Before and after images
━━━━━━━━

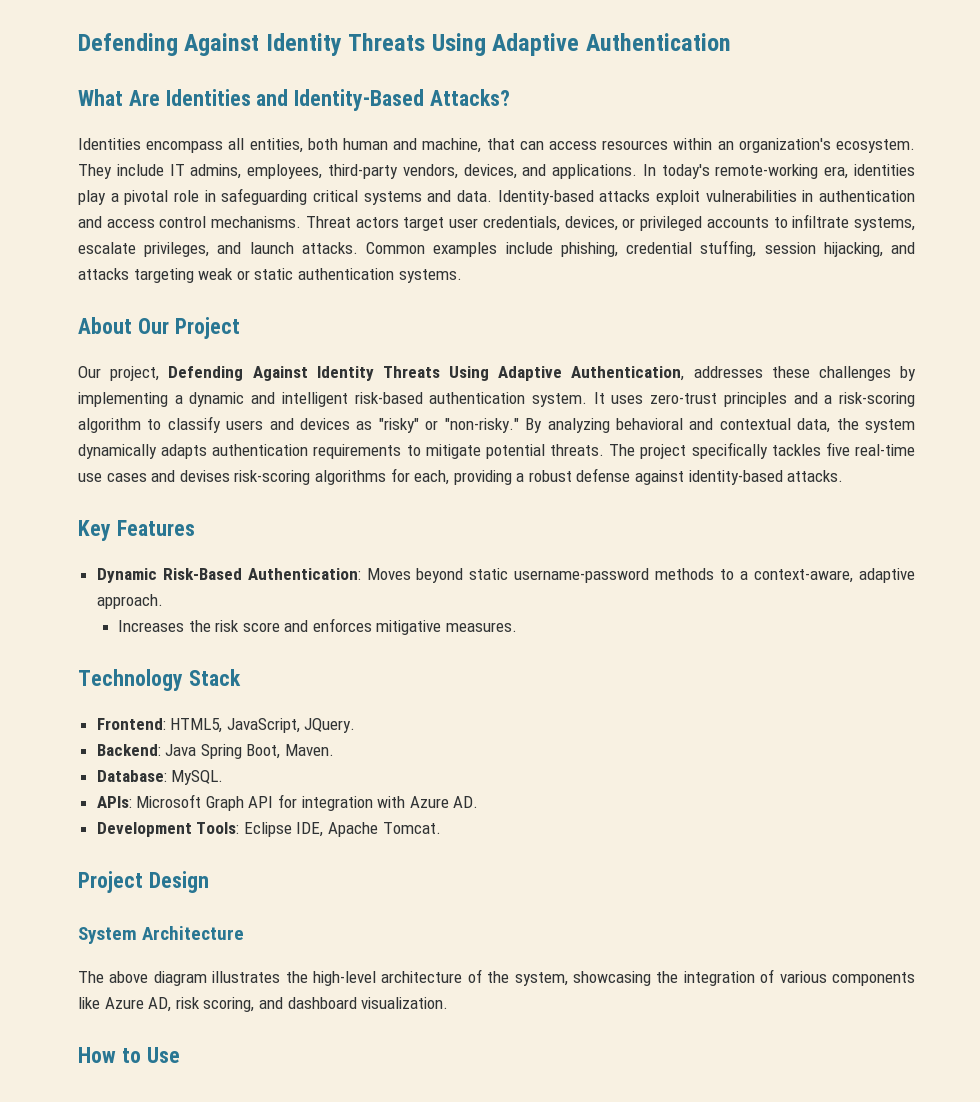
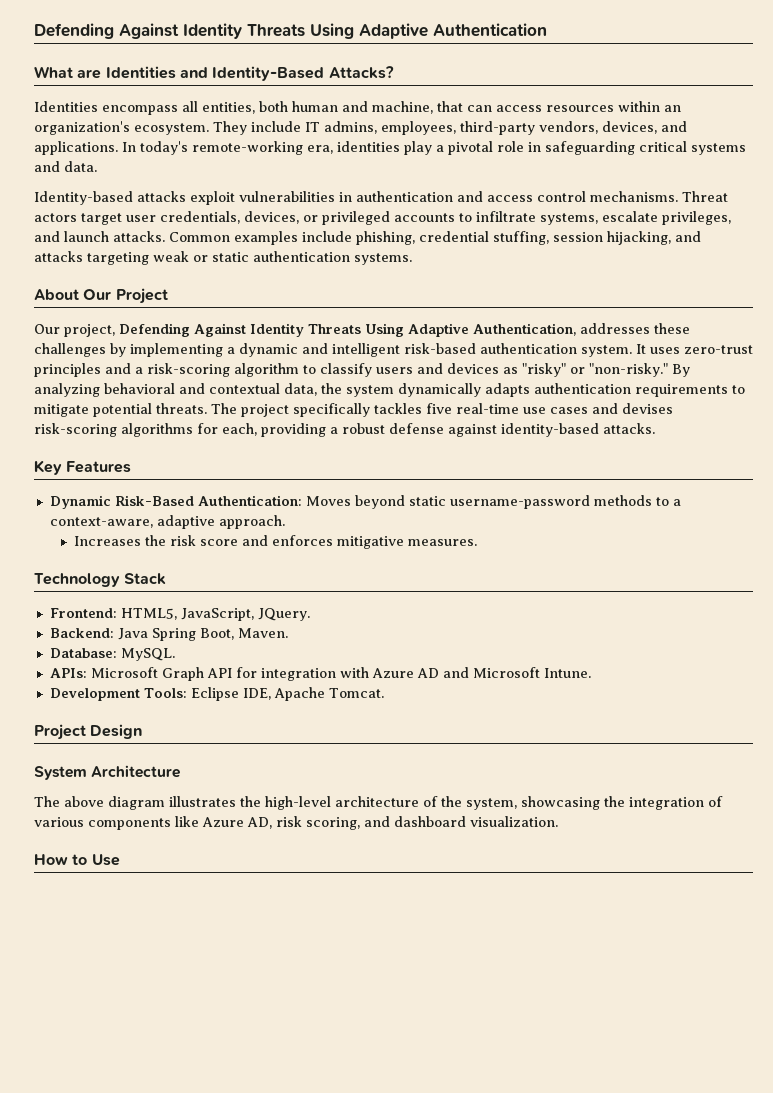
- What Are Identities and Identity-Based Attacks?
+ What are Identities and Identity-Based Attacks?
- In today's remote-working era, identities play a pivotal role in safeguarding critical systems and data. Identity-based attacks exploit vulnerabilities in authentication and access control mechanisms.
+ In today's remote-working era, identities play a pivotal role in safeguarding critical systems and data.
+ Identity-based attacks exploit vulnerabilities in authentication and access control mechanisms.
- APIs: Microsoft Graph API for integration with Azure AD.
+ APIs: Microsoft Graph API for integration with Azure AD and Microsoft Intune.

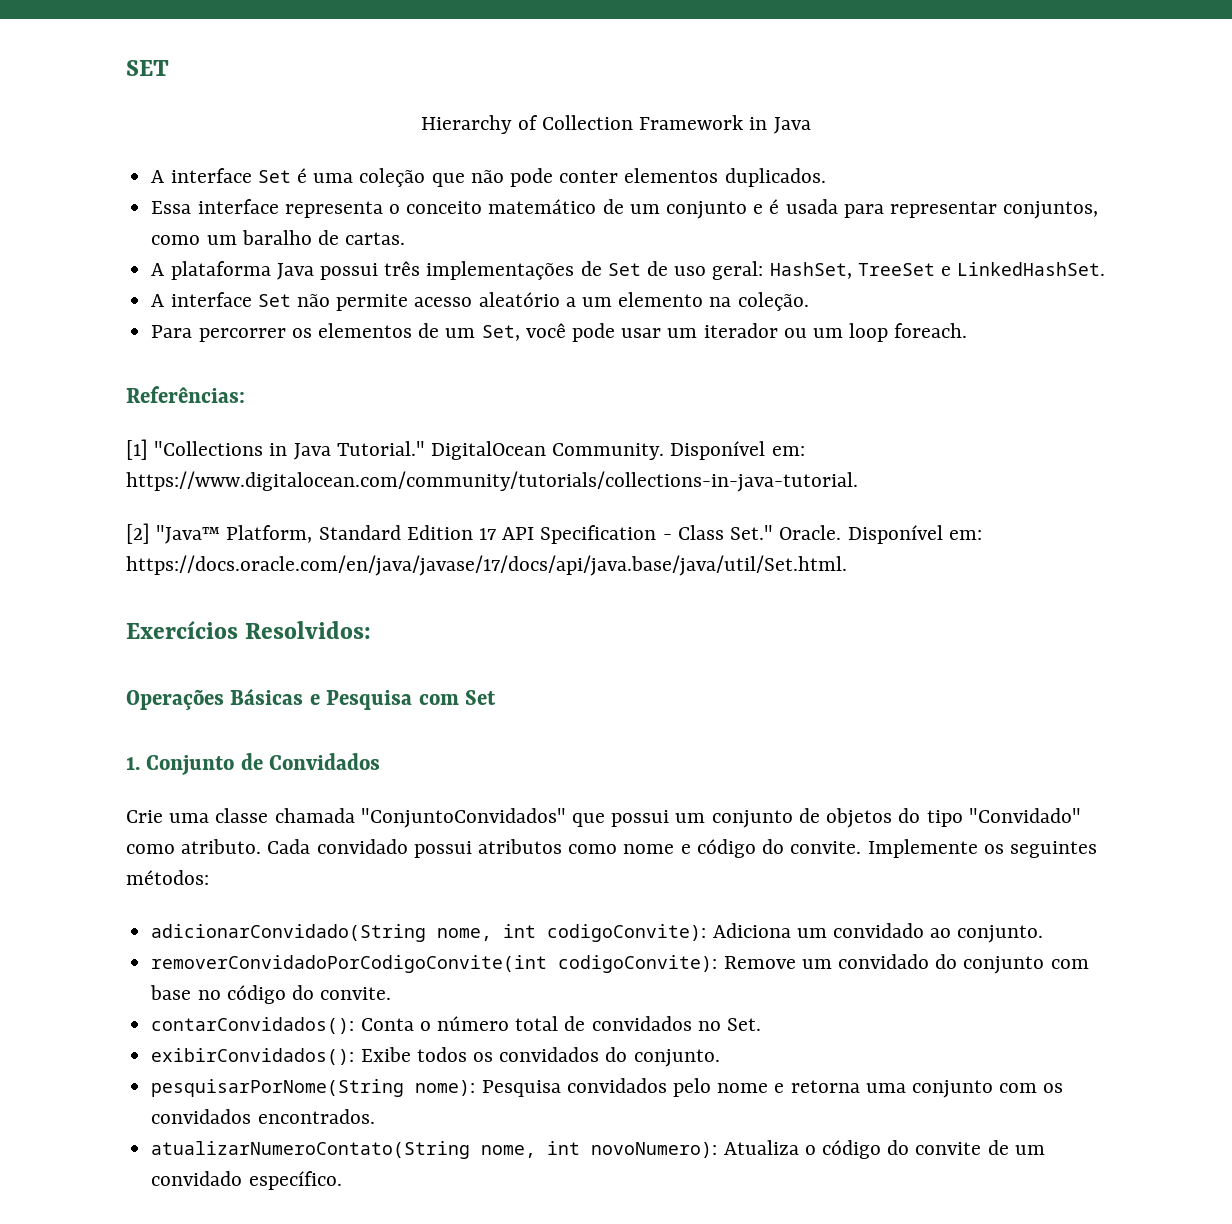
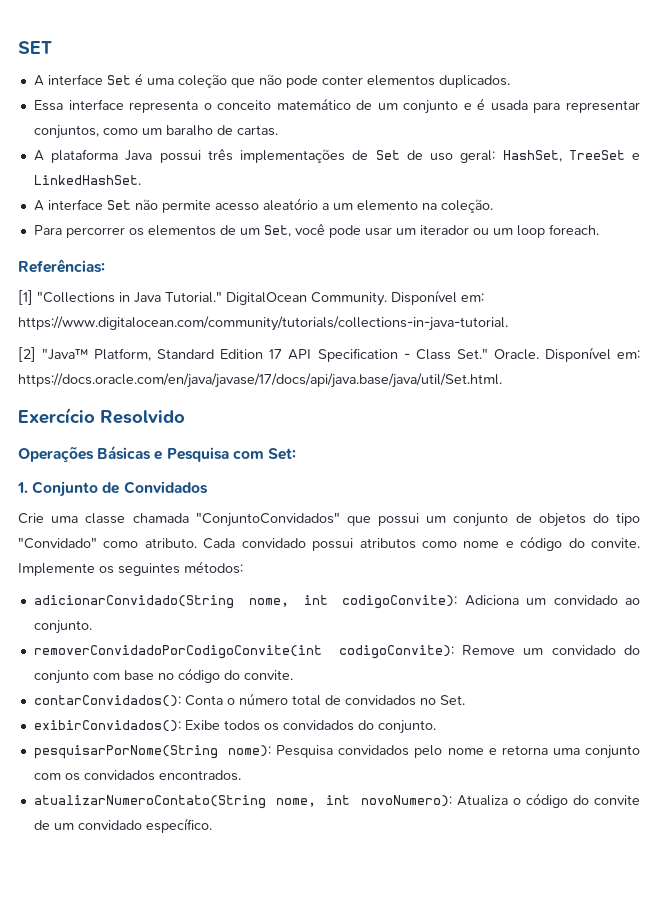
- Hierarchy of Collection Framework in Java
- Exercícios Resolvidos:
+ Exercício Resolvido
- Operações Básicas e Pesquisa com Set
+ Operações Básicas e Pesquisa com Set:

━━━━━━━━

Aim of the task
Retype all the records shown above, character for character. Omit every picture.

Worked solution
- What Are Identities and Identity-Based Attacks?
+ What are Identities and Identity-Based Attacks?
- In today's remote-working era, identities play a pivotal role in safeguarding critical systems and data. Identity-based attacks exploit vulnerabilities in authentication and access control mechanisms.
+ In today's remote-working era, identities play a pivotal role in safeguarding critical systems and data.
+ Identity-based attacks exploit vulnerabilities in authentication and access control mechanisms.
- APIs: Microsoft Graph API for integration with Azure AD.
+ APIs: Microsoft Graph API for integration with Azure AD and Microsoft Intune.

- Hierarchy of Collection Framework in Java
- Exercícios Resolvidos:
+ Exercício Resolvido
- Operações Básicas e Pesquisa com Set
+ Operações Básicas e Pesquisa com Set:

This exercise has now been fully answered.